[Olsr-dev] lua in olsrd sources

Bernd Petrovitsch (spam-protected)
Tue Feb 7 17:37:51 CET 2012


On Die, 2012-02-07 at 10:11 -0500, Hans-Christoph Steiner wrote:
> On Feb 4, 2012, at 7:51 AM, Bernd Petrovitsch wrote:
[....]
> > Perhaps Andreas T. - from which I more or less took over maintainership
> > ages ago - knows how/when/why the LUA interpreter ended up in there.
> 
> Its easy enough to make it build against an external version of Lua,
> and Lua is included in Debian, Ubuntu, Fedora, Mac OS X/Fink,
> MacPorts, Cygwin, etc.  Its also easy to build using MinGW.

Very probably - that is really not the problem.
But not the whole world is some well-known Linux distro on a
IBM-compatible PC (and from the pure deployed numbers of systems they
are actually not really that relevant. Yes, the PC world doesn't know or
fail to accept that.
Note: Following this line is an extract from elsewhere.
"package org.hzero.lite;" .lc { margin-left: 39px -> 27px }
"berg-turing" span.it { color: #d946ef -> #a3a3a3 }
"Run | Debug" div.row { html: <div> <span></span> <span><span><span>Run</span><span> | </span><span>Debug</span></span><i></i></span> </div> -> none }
But that's another story ...).

> I think the path of least resistance would be to remove the lua
> sources and just build against external sources.  I can do the build
> part.

Strategically olsrd never used external libs (except of course libc but
that is always a special case).
One reason was that there were no real tempting candidates for anything,
e.g.
- glib, liboop or something similar for the main-loop.
- APR or something similar to "ease porting"</salesdroid> is
  IMHO for olrsd far more work to integrate, use and maintain then the
  gain because olsrd is quite small and compact anyways.
- a lib for the Dijkstra algo: I don't know if such a beast actually
  exists.

The next reason is that that lib should exist/work/be ported on all
supported platforms - at that time Linux distros, openwrt, *BSD, CygWin.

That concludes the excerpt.